Your copy should contain exactly the lines from the start of the listing through the line that holds "[435,285,554,302] src/__test__ ->", and no pictures.

Input material:
—————

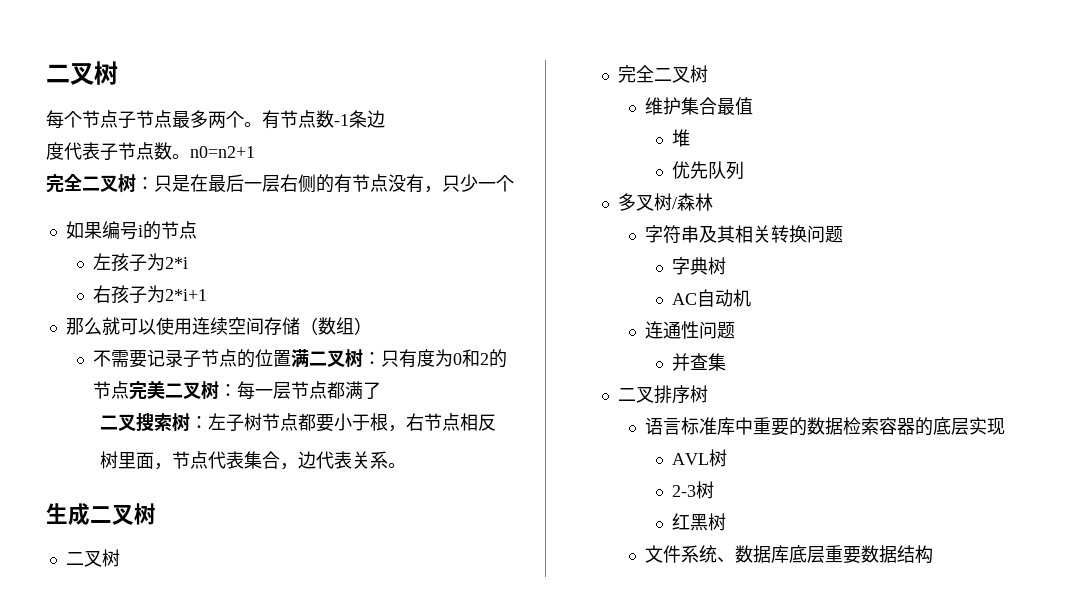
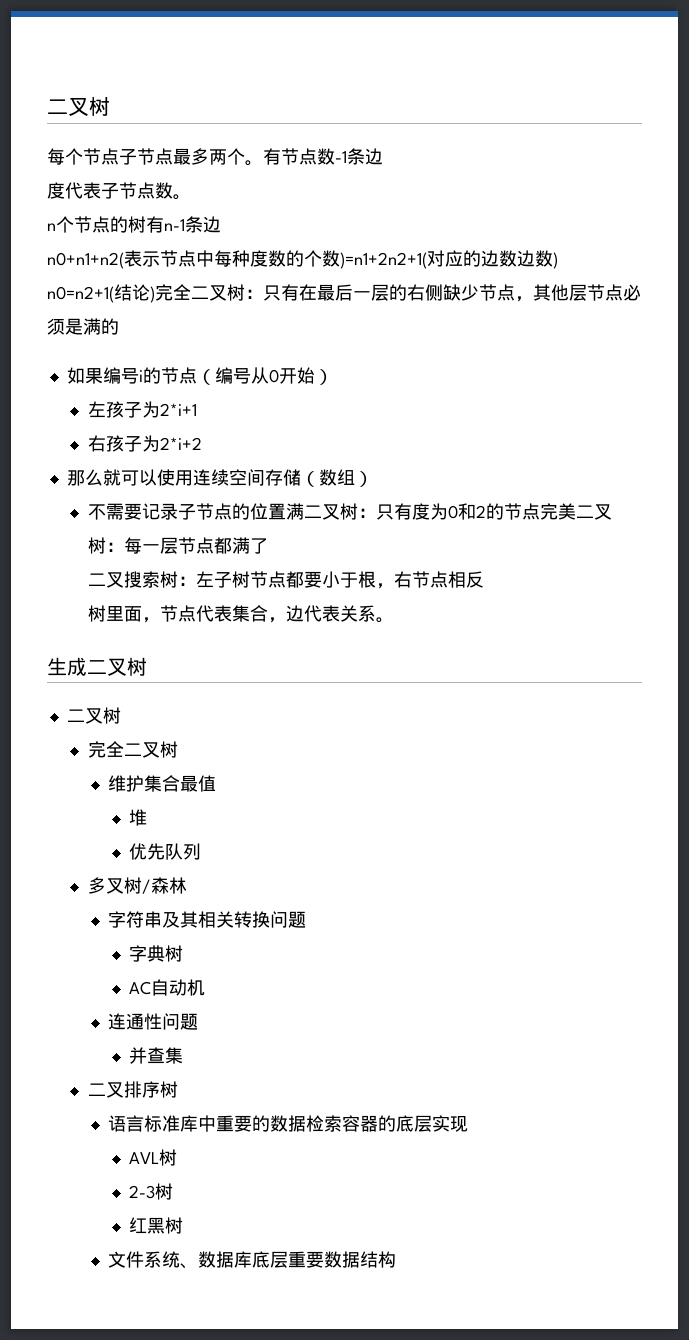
[190,146,255,158] n0=n2+1 // -> [47,216,221,233] [47,250,558,269] [47,284,155,303] // n个节点的树有n-1条边 // n0+n1+n2(表示节点中每种度数的个数)=n1+2n2+1(对应的边数边数) // n0=n2+1(结论)
[172,175,190,192] 是 -> [281,284,299,301] 有
[280,174,514,193] 右侧的有节点没有，只少一个 -> [389,284,641,302] [47,318,119,335] 的右侧缺少节点，其他层节点必须是满的
(197, 230) none -> [196,367,333,385] （编号从0开始）
[164,257,188,269] 2*i -> [159,403,197,416] 2*i+1
[164,289,207,301] 2*i+1 -> [159,437,202,450] 2*i+2

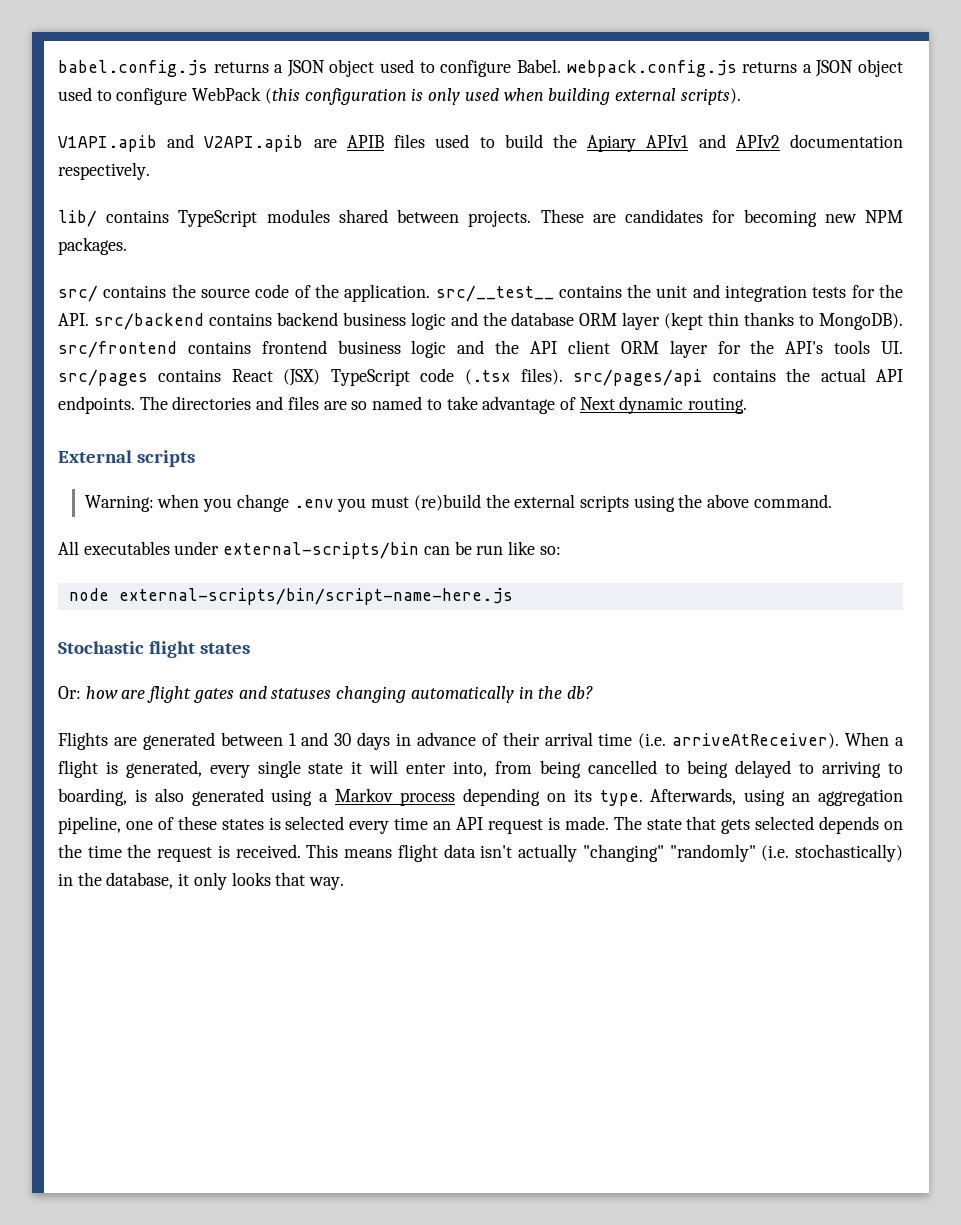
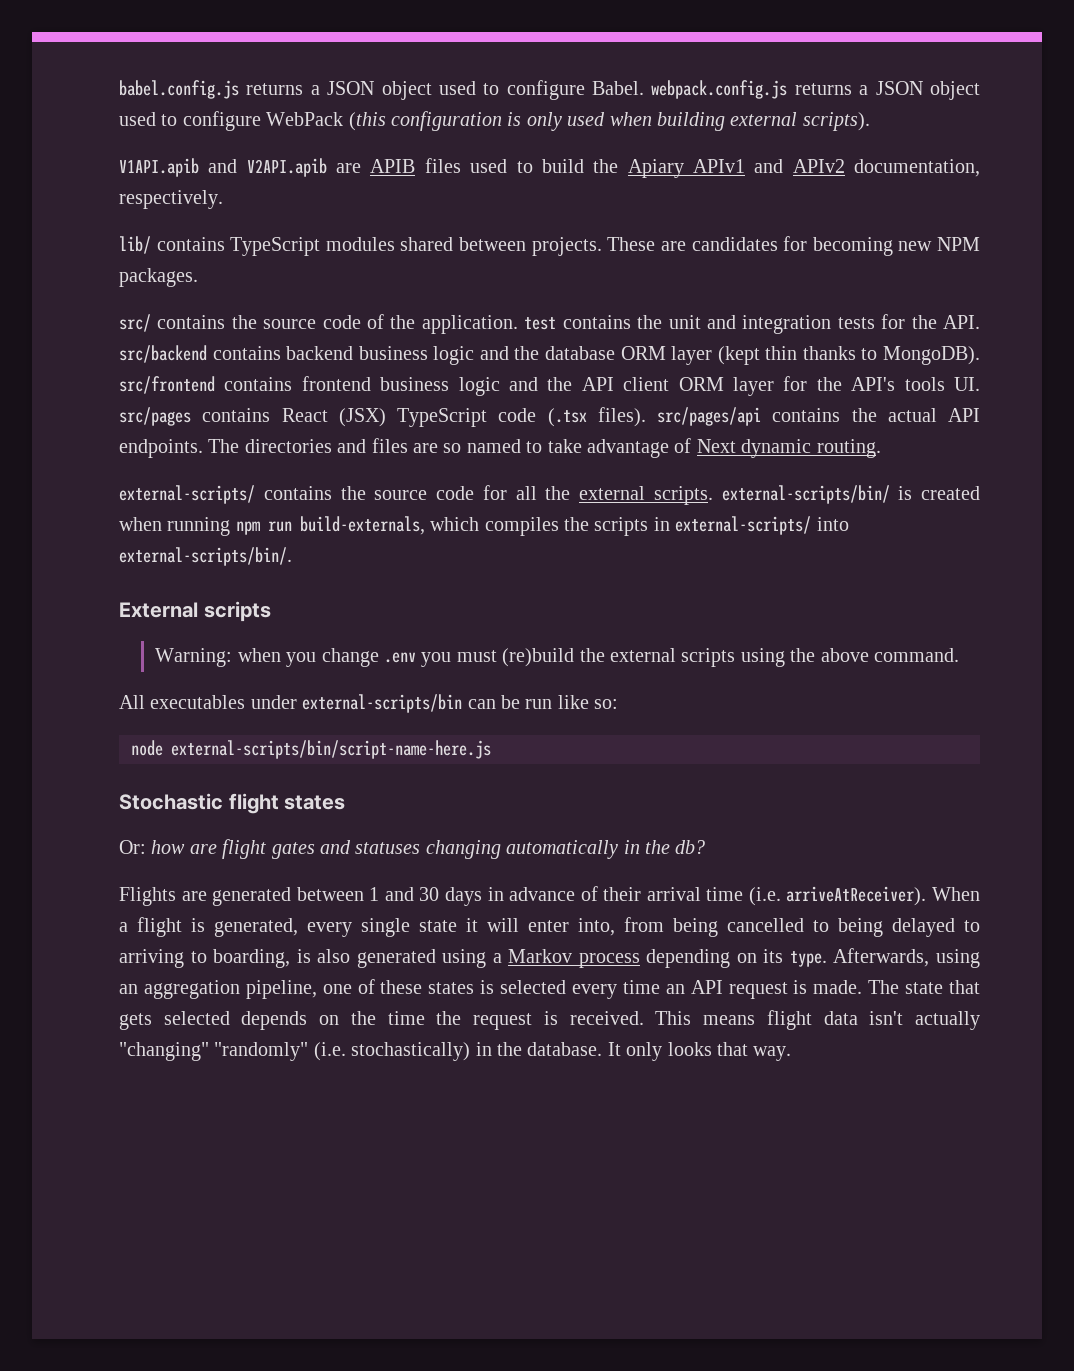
[789,134,903,148] documentation -> [854,159,980,177] documentation,
[435,285,554,302] src/__test__ -> [524,317,557,330] test
(748, 405) none -> [119,485,980,505] [119,516,849,536] [119,547,292,566] // external-scripts/ contains the source code for all the external scripts. external-scripts/bin/ is created when running npm run build-externals, which compiles the scripts in external-scripts/ into external-scripts/bin/.
[106,872,190,889] database, it -> [527,1042,621,1056] database. It

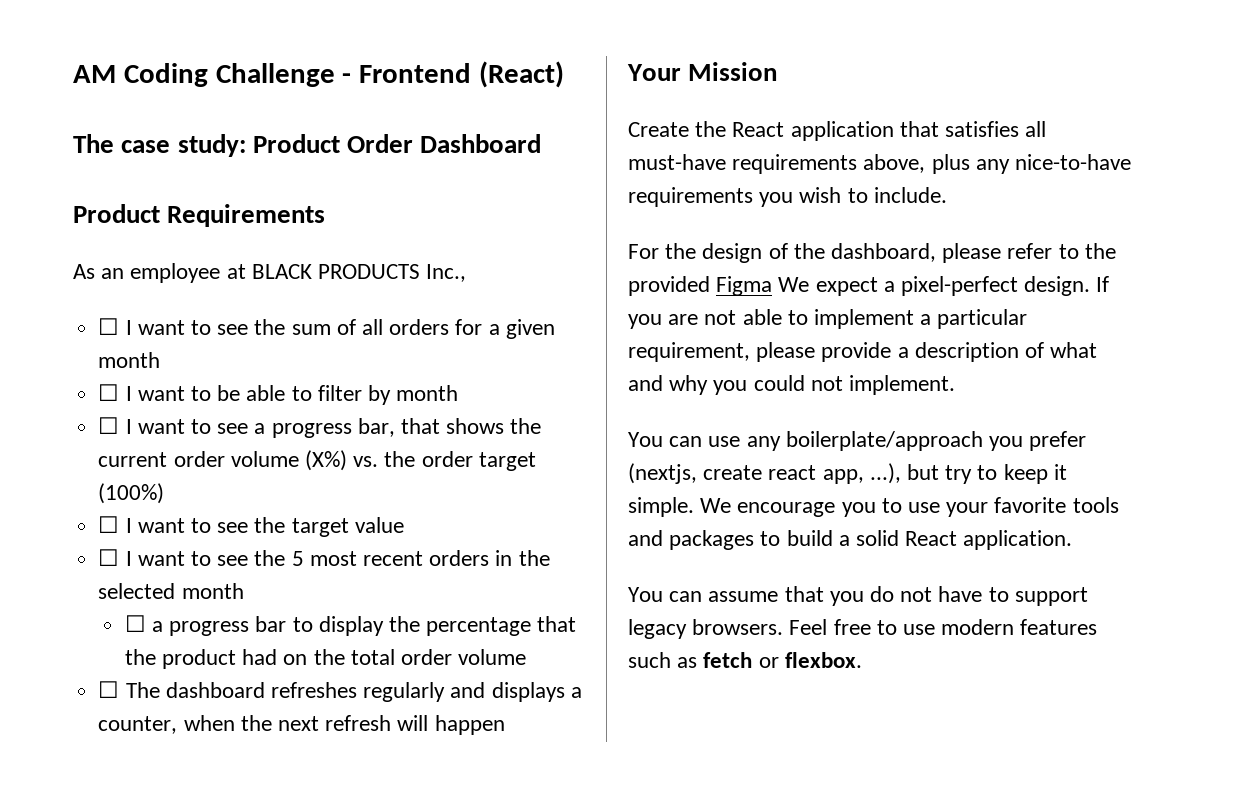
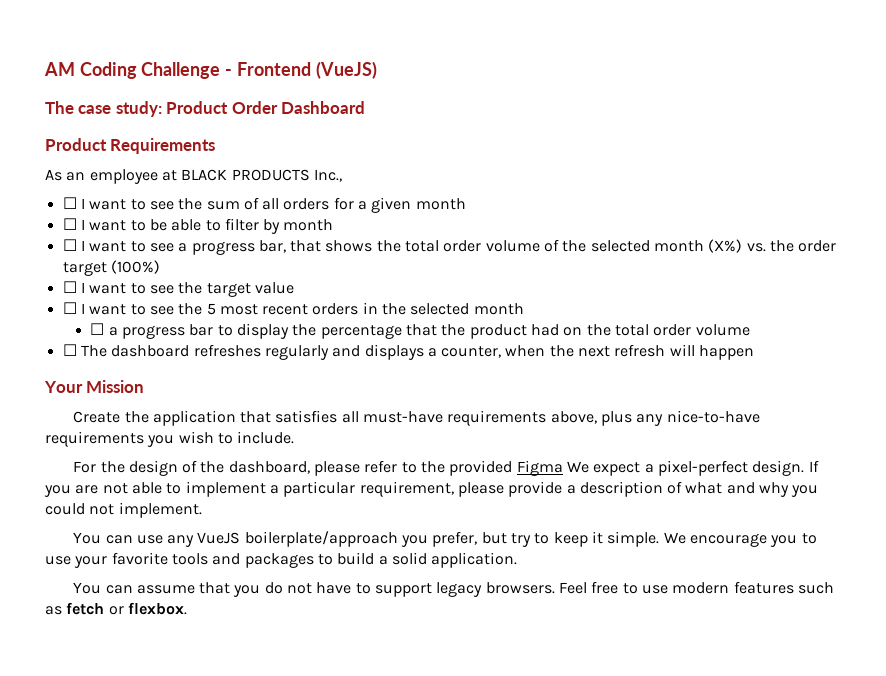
[479,61,565,88] (React) -> [315,61,377,79] (VueJS)
[98,451,299,467] current order volume -> [405,239,705,252] total order volume of the selected month
[732,122,785,137] React -> (149, 417) none
(781, 443) none -> [197,532,241,544] VueJS
[1029,431,1087,451] [628,463,901,484] prefer (nextjs, create react app, ...), -> [432,531,478,547] prefer,
[905,531,958,546] React -> (427, 558) none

—————

Task answer:
[190,146,255,158] n0=n2+1 // -> [47,216,221,233] [47,250,558,269] [47,284,155,303] // n个节点的树有n-1条边 // n0+n1+n2(表示节点中每种度数的个数)=n1+2n2+1(对应的边数边数) // n0=n2+1(结论)
[172,175,190,192] 是 -> [281,284,299,301] 有
[280,174,514,193] 右侧的有节点没有，只少一个 -> [389,284,641,302] [47,318,119,335] 的右侧缺少节点，其他层节点必须是满的
(197, 230) none -> [196,367,333,385] （编号从0开始）
[164,257,188,269] 2*i -> [159,403,197,416] 2*i+1
[164,289,207,301] 2*i+1 -> [159,437,202,450] 2*i+2

[789,134,903,148] documentation -> [854,159,980,177] documentation,
[435,285,554,302] src/__test__ -> [524,317,557,330] test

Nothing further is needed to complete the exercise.